Home A ‘teaching moment’ for Jewish early-childhood education
Anna Hartman

A ‘teaching moment’ for Jewish early-childhood education

JOANNA BRODER

When Anna Hartman imagines the ideal Jewish preschool, images of light-filled spaces, art materials that inspire wonder, and a curriculum that centers on children’s evolving interests all come to mind.

“Whenever I see an example of that-and many Jewish schools do utilize a curriculum like that-I’m always blown away,” said Hartman, the new Director of Early Childhood Excellence at JUF’s Community Foundation for Jewish Education (CFJE). A former Jewish early childcare program director and consultant, Hartman is one of the founders of the Paradigm Project, a national, grassroots change initiative in Jewish early childhood education fostering excellent practitioners across the country. She will share her time between CFJE and the Paradigm Project.

From 2008 to 2012, Hartman served as the director and developer of the early education program at Atlanta Jewish Academy. “We built a deeply Jewish program,” she said, “that thought about Judaism with a lot of its big ideas around partnership, and covenant, and the sacred.”

Hartman said she hopes to find solutions for common issues faced by the community’s early childhood programs, including teacher recruitment and retention, leadership training, and adapting to the needs of Jewish young families. “The work is to look across Chicagoland at what’s happening in the Jewish early childhood schools, where are we meeting our potential and where is there so much more potential,” said Hartman.

“She consults all over the country, so she’s got a great context,” said Rabbi Scott Aaron, CFJE’s executive director. “But she knows that she can’t overlay what she knows on our city. Our city has to be learned from scratch. So she’s really working on that.”

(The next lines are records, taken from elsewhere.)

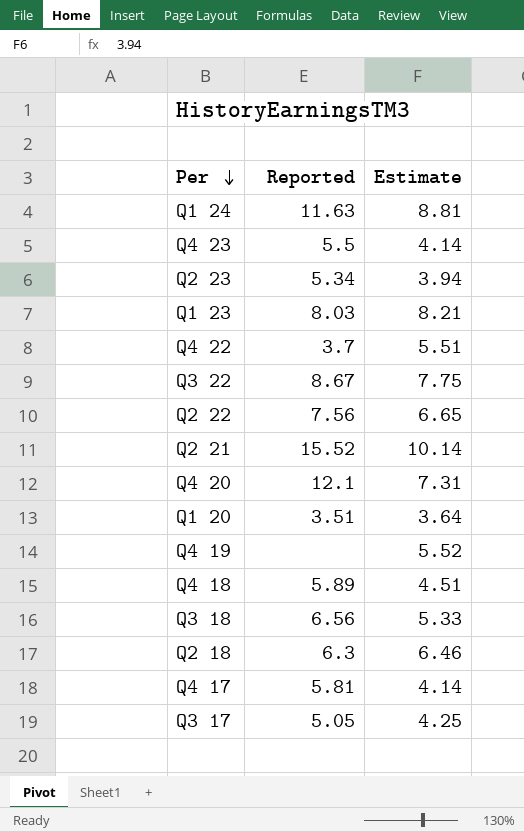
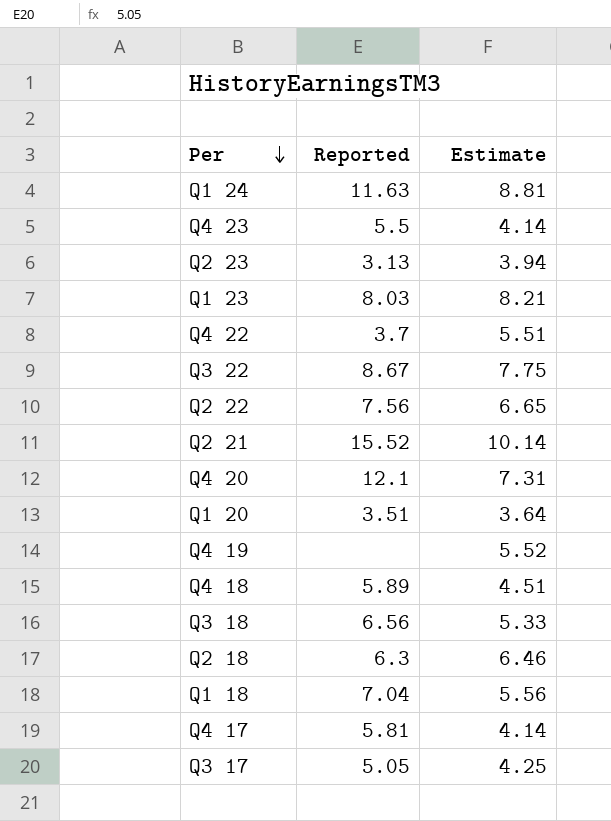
Q2 23 | Reported: 5.34 -> 3.13
row Q1 18: none -> 7.04 | 5.56

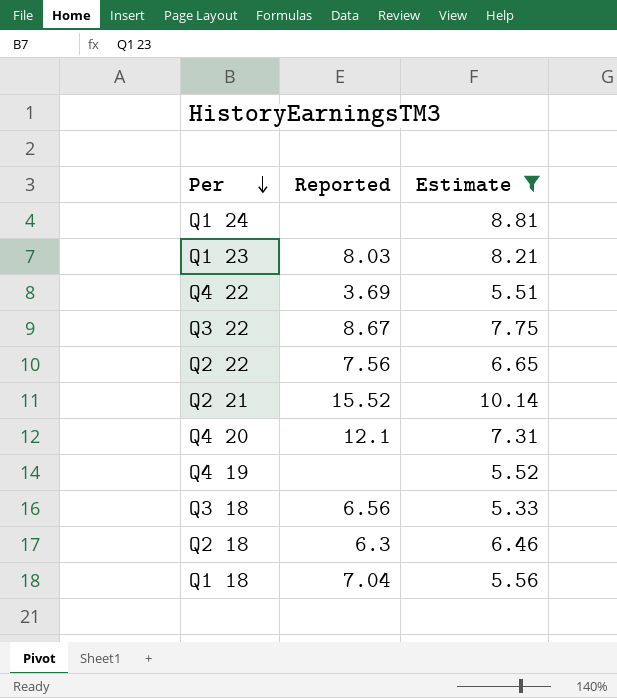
filter: none -> Estimate >= 5.33
Q1 24 | Reported: 11.63 -> none
Q4 22 | Reported: 3.7 -> 3.69

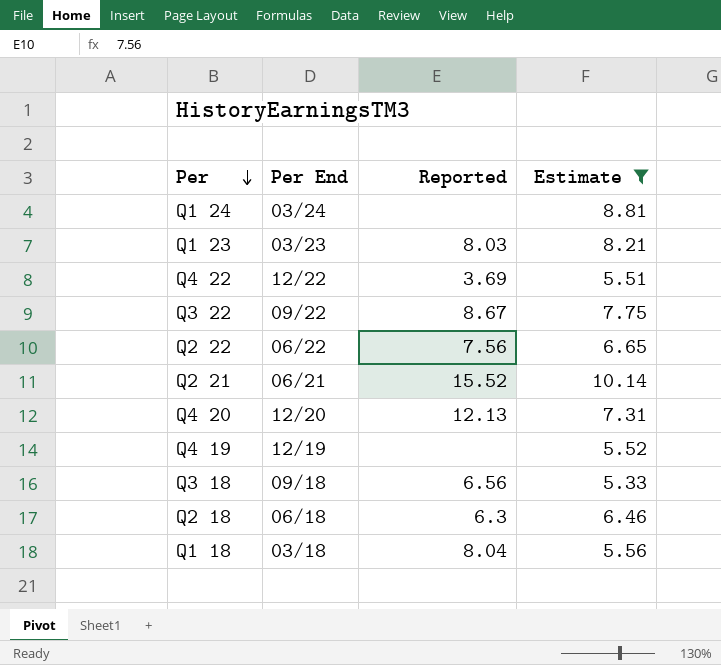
column Per End | position: none -> 2
Q4 20 | Reported: 12.1 -> 12.13
Q1 18 | Reported: 7.04 -> 8.04

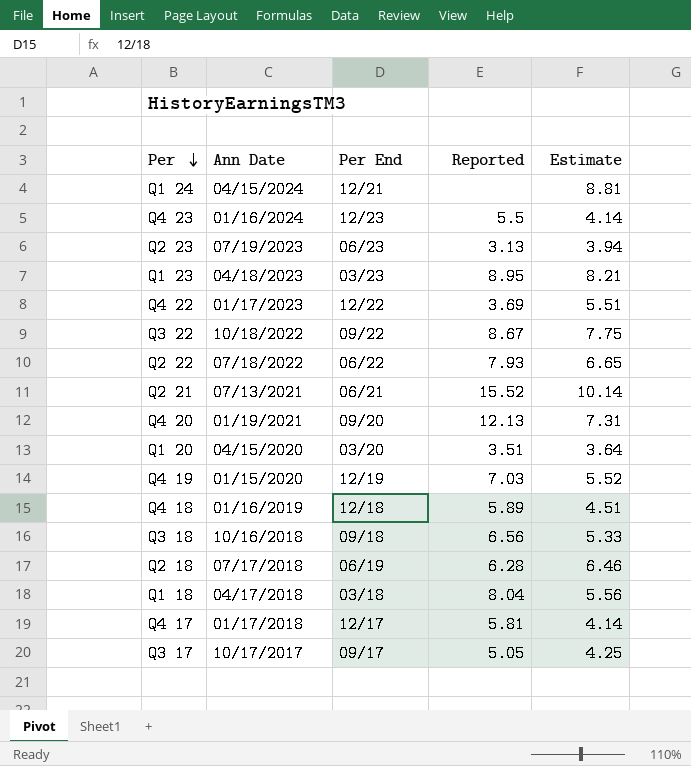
filter: Estimate >= 5.33 -> none
column Ann Date | position: none -> 2
Q1 24 | Per End: 03/24 -> 12/21
Q1 23 | Reported: 8.03 -> 8.95
Q2 22 | Reported: 7.56 -> 7.93
Q4 20 | Per End: 12/20 -> 09/20
Q4 19 | Reported: none -> 7.03
Q2 18 | Per End: 06/18 -> 06/19
Q2 18 | Reported: 6.3 -> 6.28

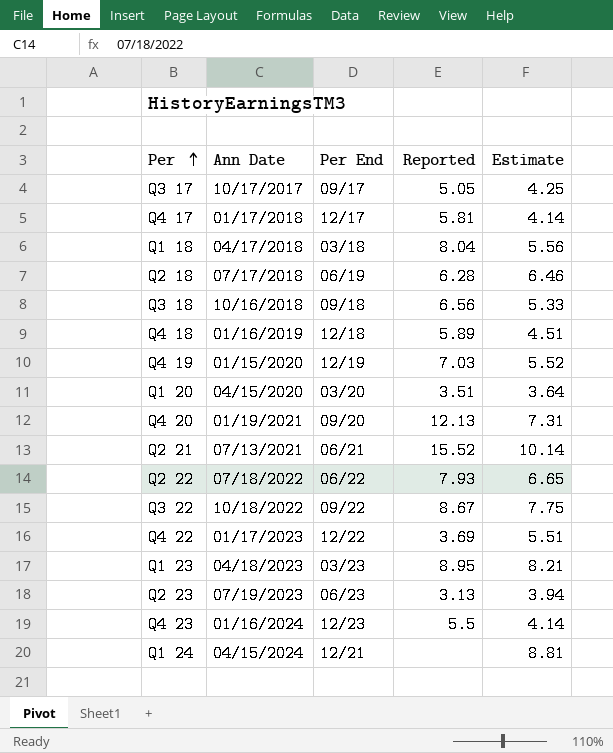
row order: Per descending -> Per ascending

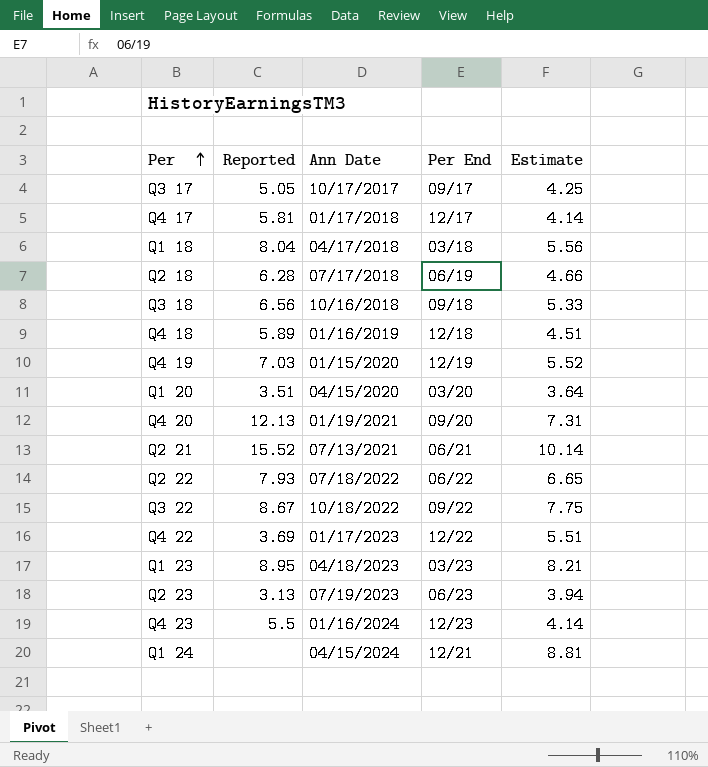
column Reported | position: 4 -> 2
Q2 18 | Estimate: 6.46 -> 4.66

Hartman discovered that early Jewish childhood education is “sort of helmed” by many different systems in Chicagoland- including the Jewish Community Center system, Jewish Council for Youth Services, and the Board of Jewish Education, among others. This situation is different than in other cities, Hartman said.

“The first thing she has to do here is get our early childhood community talking to each other around a common table with common reference points,” said Aaron. “So she’s spending a ton of time right now building relationships, visiting schools, learning about different programs.”

“I’m meeting such great people and I’m getting to see incredible schools, incredible systems,” she said, but since they all run separately from each other, there is almost no place for leaders to get together, or teachers to study together, or for systems to offer joint professional development. “There needs to be a dozen ways that all of those systems are interconnected,” she added.

“I took the job here [because] I believe that Chicago is ripe for this,” Hartman said. “What might happen if we all worked together a little more closely? What could we do together that would make each of us stronger?”

Hartman said that she has been inspired by Italy’s Reggio Emilia approach, which encourages children to wonder and be active learners. Curricula are often based on children’s interests. This approach to early childhood education is a feature of some Jewish early childhood schools in the Washington D.C. area, where she originally started her career as a teacher.

Also inspiring for Hartman are Hebrew immersion programs and schools where children develop a kinship with nature. The ideal school would also be responsive to the needs of parents, she noted.

Hartman lives with her husband, Noah Hartman, the new head of school at Bernard Zell Anshe Emet Day School, and her three children, a baby and two school-age kids who attend that school.

For the Hartmans, Jewish education is the family business.

Joanna Broder is a freelance health and features journalist living in Maryland.